It's true. Driving a Ferrari is a full-on sensory experience, along the lines of taking a ride on a thoroughbred horse. It demands your full attention. You will never fall asleep at the wheel of a Ferrari.
+1 Totally agree.
I had an old 328 about ten years ago. It is literally an engine planted in the middle of this item that subsequently turned out to be a vehicle. My (then) wife did not like it at all. And, yes, it did demand your FULL attention. There is none of this sit in the car and ride. It was a driver's car.
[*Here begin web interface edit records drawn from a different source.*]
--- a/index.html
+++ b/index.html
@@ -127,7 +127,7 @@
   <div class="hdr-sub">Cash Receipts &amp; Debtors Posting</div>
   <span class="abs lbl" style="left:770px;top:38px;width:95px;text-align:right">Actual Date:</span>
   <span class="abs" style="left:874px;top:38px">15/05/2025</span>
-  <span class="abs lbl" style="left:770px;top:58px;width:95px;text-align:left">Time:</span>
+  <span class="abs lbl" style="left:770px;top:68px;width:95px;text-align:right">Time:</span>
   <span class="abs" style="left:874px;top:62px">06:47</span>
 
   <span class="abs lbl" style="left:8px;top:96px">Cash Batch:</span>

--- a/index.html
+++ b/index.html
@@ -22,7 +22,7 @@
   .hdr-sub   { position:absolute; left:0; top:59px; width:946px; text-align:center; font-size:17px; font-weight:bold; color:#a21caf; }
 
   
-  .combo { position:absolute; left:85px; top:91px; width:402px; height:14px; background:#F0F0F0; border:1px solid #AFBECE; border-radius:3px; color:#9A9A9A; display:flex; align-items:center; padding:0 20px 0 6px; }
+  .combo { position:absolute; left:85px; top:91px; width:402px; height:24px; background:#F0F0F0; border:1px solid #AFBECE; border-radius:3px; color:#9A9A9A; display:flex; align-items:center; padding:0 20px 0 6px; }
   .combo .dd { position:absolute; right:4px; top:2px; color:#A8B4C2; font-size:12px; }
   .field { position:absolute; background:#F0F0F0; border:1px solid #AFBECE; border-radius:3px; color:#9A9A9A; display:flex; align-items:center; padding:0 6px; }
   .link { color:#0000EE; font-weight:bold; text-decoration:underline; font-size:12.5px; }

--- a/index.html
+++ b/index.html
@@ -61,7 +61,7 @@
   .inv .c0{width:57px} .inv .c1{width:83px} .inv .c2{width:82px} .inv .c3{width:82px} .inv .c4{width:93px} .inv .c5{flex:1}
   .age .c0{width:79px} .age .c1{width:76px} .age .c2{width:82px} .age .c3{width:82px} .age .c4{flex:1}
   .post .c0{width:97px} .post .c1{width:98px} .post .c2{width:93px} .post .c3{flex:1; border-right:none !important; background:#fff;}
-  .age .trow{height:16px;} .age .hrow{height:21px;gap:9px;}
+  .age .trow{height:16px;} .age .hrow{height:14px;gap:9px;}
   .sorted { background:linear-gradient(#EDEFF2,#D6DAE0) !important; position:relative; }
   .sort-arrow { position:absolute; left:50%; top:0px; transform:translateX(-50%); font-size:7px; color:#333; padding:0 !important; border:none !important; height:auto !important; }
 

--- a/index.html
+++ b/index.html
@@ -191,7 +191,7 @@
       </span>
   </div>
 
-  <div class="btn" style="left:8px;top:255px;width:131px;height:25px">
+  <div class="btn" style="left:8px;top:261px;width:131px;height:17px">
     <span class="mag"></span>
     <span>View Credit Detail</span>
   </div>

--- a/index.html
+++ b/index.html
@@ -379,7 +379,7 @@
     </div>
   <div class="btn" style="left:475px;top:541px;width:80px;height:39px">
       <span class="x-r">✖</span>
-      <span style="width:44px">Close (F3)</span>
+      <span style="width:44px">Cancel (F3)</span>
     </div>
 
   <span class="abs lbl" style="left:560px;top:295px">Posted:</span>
Personally (uh oh, here he goes ...) I feel there are three phases of Ferrari's
1) the original days from the racing cars of the 50s and 60s to the end of the front ended Lampredi and columbo V12s
2) from the dino to the 348/355 era - mid engined V6/V8 (they threw in the 412 and the BB in this era and I can't find a place to categorize them)
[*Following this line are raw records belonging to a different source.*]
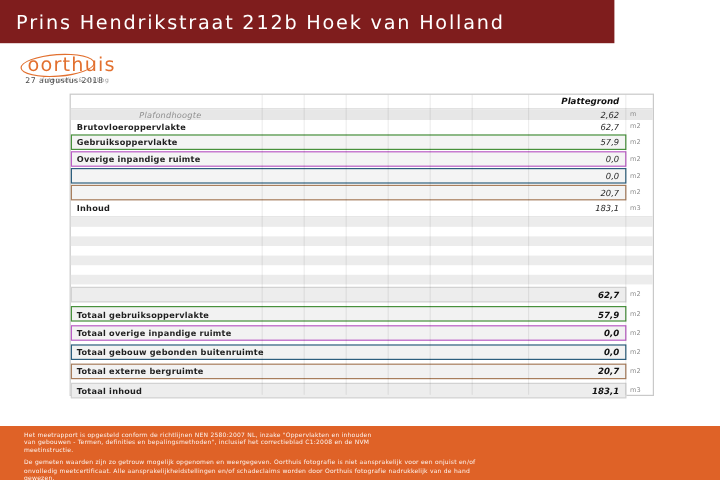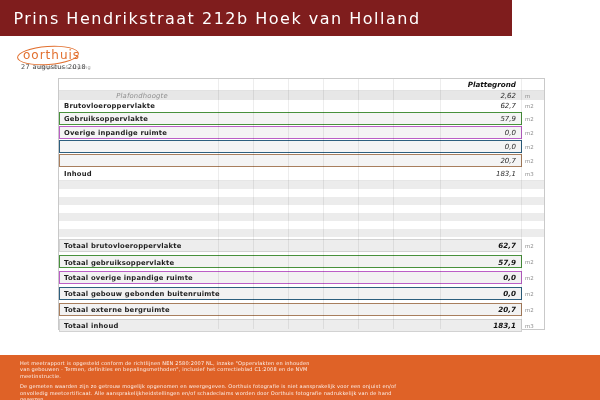--- a/index.html
+++ b/index.html
@@ -13,7 +13,7 @@
 
   
   .logo{position:absolute;left:21px;top:44px;width:90px;height:26px;}
-  .logo .word{position:relative;display:inline-block;color:#e2702f;font-size:12px;
+  .logo .word{position:relative;display:inline-block;color:#e2702f;font-size:16px;
         letter-spacing:1px;line-height:14px;padding-left:2px;text-align:center;}
   .logo .oval{position:absolute;left:-4px;top:-2px;width:60px;height:17px;
         border:1px solid #e2702f;border-radius:50%;transform:rotate(-4deg);}

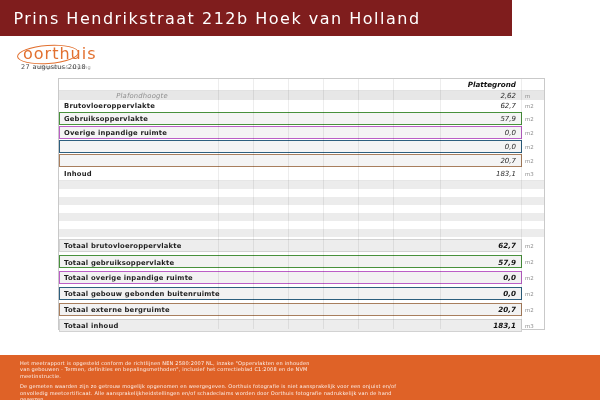--- a/index.html
+++ b/index.html
@@ -175,7 +175,6 @@
 
     <div class="row r-total plain first">
       <div class="boxin">
-        <span class="lbl">Totaal brutovloeroppervlakte</span>
         <span class="sp"></span>
         <span class="val">62,7</span>
       </div>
3) anything from the 360/360 challenge on.
The first category comprised drum braked cars with carbs and men with pot bellies driving them in Monaco and anywhere else they could. F1, GP2, whatever they could find
The second category was the cars that Enzo created to pay for his addiction to racing. These are the dinos the GT4, 308, 328, 348 and 355 cars. The 355 was the watershed car into the digital and technical era
The third category saw cars with F1 shifters and digital injections and on board CPUs. Some might say that Ferrari sold out when they took this route, but Jefferson Airplane became Jefferson starship, The Cubs started playing games at night, The Designated Hitter emerged and - let's face it - the world just will never be the same, right?
I did not know about the 40% reduction in fuel consumption - that is a bonus. My 328 loved its petrol. I actually had to thin it a bit on the last few inspections for it to pass. Sold it to a AeroMexico pilot in Houston. Maybe I will send him an email.